The analysis led investigators to three deceased brothers they believed might be the source of the unidentified crime scene DNA, one of whom was Holt, according to the district attorney's office. Parabon's genealogist built a "family tree" that investigators used to locate Holt's son. The son provided investigators with his father's toothbrush in Oct. 2018, and the match was confirmed in January.
Investigators executed a search warrant on Jan. 23 of a garage where Holt had stored some of his personal property, and uncovered "evidence suggestive of other criminal conduct," according to the district attorney's office. Investigators said they found a clipping of a newspaper article from an unsolved 1975 shooting of a driver by a man who was burglarizing his car in Los Gatos, near San Jose.
The victim survived, and investigators were able to develop a suspect sketch that "strongly resembles" Holt in the mid-1970s, according to the El Dorado District Attorney's office. In addition, the handgun was reported stolen from a cab driver in South Lake Tahoe. The district attorney's office tells CBS News Holt lived half time in both South Lake Tahoe and the San Jose area, more than 200 miles away.
The office tells CBS News it's investigating whether Holt could be linked to more of the county's cold cases and has alerted investigators in the San Jose area. Holt's DNA profile has also been entered into CODIS, the FBI's national criminal database.
In a statement, the El Dorado County District Attorney's office said the task force is "honored and proud to bring resolution to both Brynn Rainey and Carol Andersen's family after all these years."
Investigators emphasized Holt's family has been cooperative and were unaware of any allegations against him.

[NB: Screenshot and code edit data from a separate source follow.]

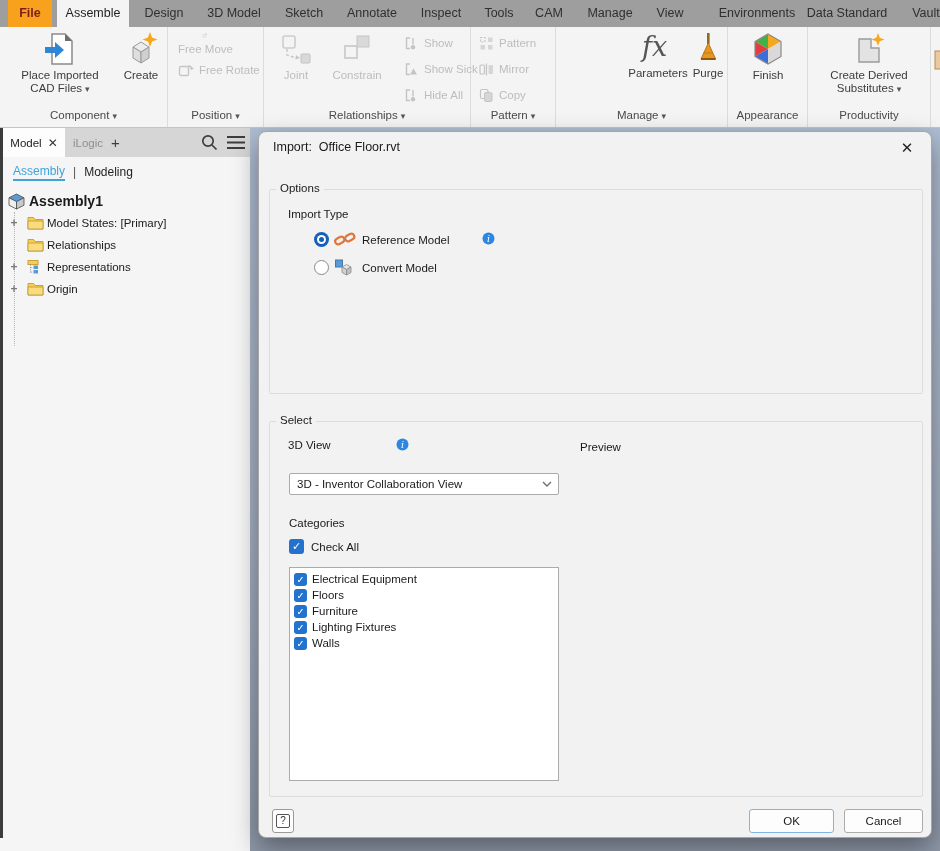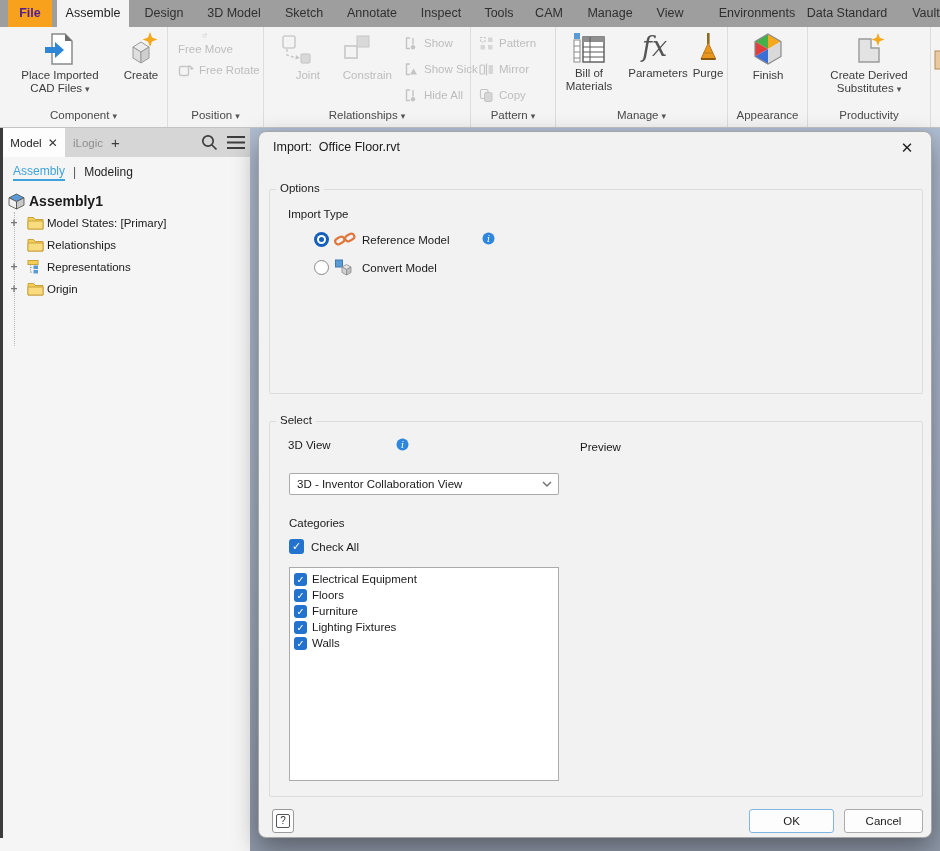--- a/index.html
+++ b/index.html
@@ -3,31 +3,31 @@
 <meta charset="utf-8">
 <style>
   * { margin:0; padding:0; box-sizing:border-box; }
   html,body { width:940px; height:851px; overflow:hidden; }
   body { font-family:"Liberation Sans", sans-serif; color:#3c3c3c; }
   #app { position:relative; width:940px; height:851px; background:#f4f4f4; overflow:hidden; }
 
   
   .menubar { position:absolute; left:0; top:0; width:940px; height:27px; background:#9e9e9e; overflow:hidden; }
   .mtab { position:absolute; top:0; height:27px; line-height:27px; text-align:center; font-size:12.5px; color:#2f2f2f; cursor:default; }
-  .mtab.file { background:#f7a11c; color:#4c1d95; font-weight:bold; }
+  .mtab.file { background:#f7a11c; color:#7f1d1d; font-weight:bold; }
   .mtab.active { background:#f4f4f4; color:#1f1f1f; }
 
   
   .ribbon { position:absolute; left:0; top:27px; width:940px; height:101px; background:#f4f4f4; border-bottom:1px solid #c4c4c4; }
   .rgroup { position:absolute; top:0; height:100px; border-right:1px solid #dcdcdc; }
   .rg-label { position:absolute; left:0; right:0; top:79px; height:21px; text-align:center; font-size:11.5px; color:#4a4a4a; line-height:19px; white-space:nowrap; }
   .caret { font-size:9px; color:#555; margin-left:3px; }
   .bigbtn { position:absolute; top:4px; text-align:center; font-size:11.5px; color:#3c3c3c; line-height:13px; }
   .bigbtn .bicon { display:block; margin:0 auto 2px; }
-  .bigbtn.disabled { color:#bdbdbd;text-align:right; }
+  .bigbtn.disabled { color:#bdbdbd; }
   .smallbtn { position:absolute; height:22px; font-size:11.5px; color:#bdbdbd; display:flex; align-items:center; gap:5px; white-space:nowrap; }
   .two-line { width:100px; }
 
   
   .panel { position:absolute; left:0; top:128px; width:250px; height:723px; background:#f5f5f5; }
   .edgestrip { position:absolute; left:0; top:0; width:3px; height:710px; background:#3c3c3c; }
   .ptabbar { position:absolute; left:3px; top:0; width:247px; height:29px; background:#d6d6d6; }
   .ptab-model { position:absolute; left:0; top:0; width:62px; height:29px; background:#fdfdfd; display:flex; align-items:center; justify-content:center; gap:6px; font-size:11.5px; color:#222; }
   .ptab-x { font-size:12px; color:#333; }
   .ptab-ilogic { position:absolute; left:70px; top:0; height:29px; display:flex; align-items:center; gap:8px; font-size:11.5px; color:#8e8e8e; }
@@ -206,36 +206,20 @@
         <svg width="15" height="15" viewBox="0 0 15 15">
           <rect x="1.5" y="1.5" width="7.5" height="9" rx="1.5" fill="none" stroke="#c4c4c4" stroke-width="1.2"></rect>
           <rect x="5.5" y="4.5" width="7.5" height="9" rx="1.5" fill="#d6d6d6" stroke="#c4c4c4"></rect>
         </svg>
         <span>Copy</span>
       </div>
       <div class="rg-label"><span>Pattern</span><span class="caret">▾</span></div>
     </div>
 
     <div class="rgroup" style="left:556px;width:172px;">
-      <div class="bigbtn" style="left:2px;width:62px;">
-        <svg class="bicon" width="34" height="34" viewBox="0 0 34 34">
-          <rect x="2" y="2" width="6" height="6" fill="#5b9bd5"></rect>
-          <rect x="2" y="9" width="6" height="22" fill="#ffffff" stroke="#8a8a8a"></rect>
-          <line x1="2" y1="15" x2="8" y2="15" stroke="#8a8a8a"></line>
-          <line x1="2" y1="21" x2="8" y2="21" stroke="#8a8a8a"></line>
-          <line x1="2" y1="27" x2="8" y2="27" stroke="#8a8a8a"></line>
-          <rect x="11" y="6" width="21" height="25" fill="#ffffff" stroke="#5a5a5a" stroke-width="1.4"></rect>
-          <rect x="11" y="6" width="21" height="5" fill="#8f8f8f"></rect>
-          <line x1="11" y1="16" x2="32" y2="16" stroke="#5a5a5a"></line>
-          <line x1="11" y1="21" x2="32" y2="21" stroke="#5a5a5a"></line>
-          <line x1="11" y1="26" x2="32" y2="26" stroke="#5a5a5a"></line>
-          <line x1="18" y1="6" x2="18" y2="31" stroke="#5a5a5a"></line>
-        </svg>
-        <span>Bill of Materials</span>
-      </div>
       <div class="bigbtn" style="left:66px;width:72px;">
         <svg class="bicon" width="40" height="34" viewBox="0 0 40 34">
           <text x="4" y="25" font-size="27" font-style="italic" font-family="DejaVu Serif, serif" fill="#555555">fx</text>
         </svg>
         <span>Parameters</span>
       </div>
       <div class="bigbtn" style="left:134px;width:36px;">
         <svg class="bicon" width="34" height="34" viewBox="0 0 34 34">
           <rect x="16" y="2" width="2.6" height="11" fill="#8b6b1f"></rect>
           <path d="M17.3 12 L10 28 h14.6 z" fill="#e8961c" stroke="#b8741a"></path>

Speaking with CBSNews.com in 2015, relatives of both Andersen and Rainey said the murders were devastating for their families. Compounding their grief was a lack of answers about what happened to their loved ones. The families said that both of the victims' mothers had died without knowing the identity of their daughters' killer.
Now, they said, surviving family members have those answers.
"Almost 40 years ago, a beautiful, vibrant teenager was taken from her mother, older sisters, younger brother, and younger sister," Andersen's family said in a statement. "Unfortunately, relatively quickly the case went cold and while from time to time it would be revisited nothing could be found, until about a year ago. It was at that time that an incredible team of four investigators from the El Dorado County District Attorney's Cold Case Files and through all their hard work and efforts, they were able to give the family some answers and closure and ultimately allow Carol Andersen to rest in peace."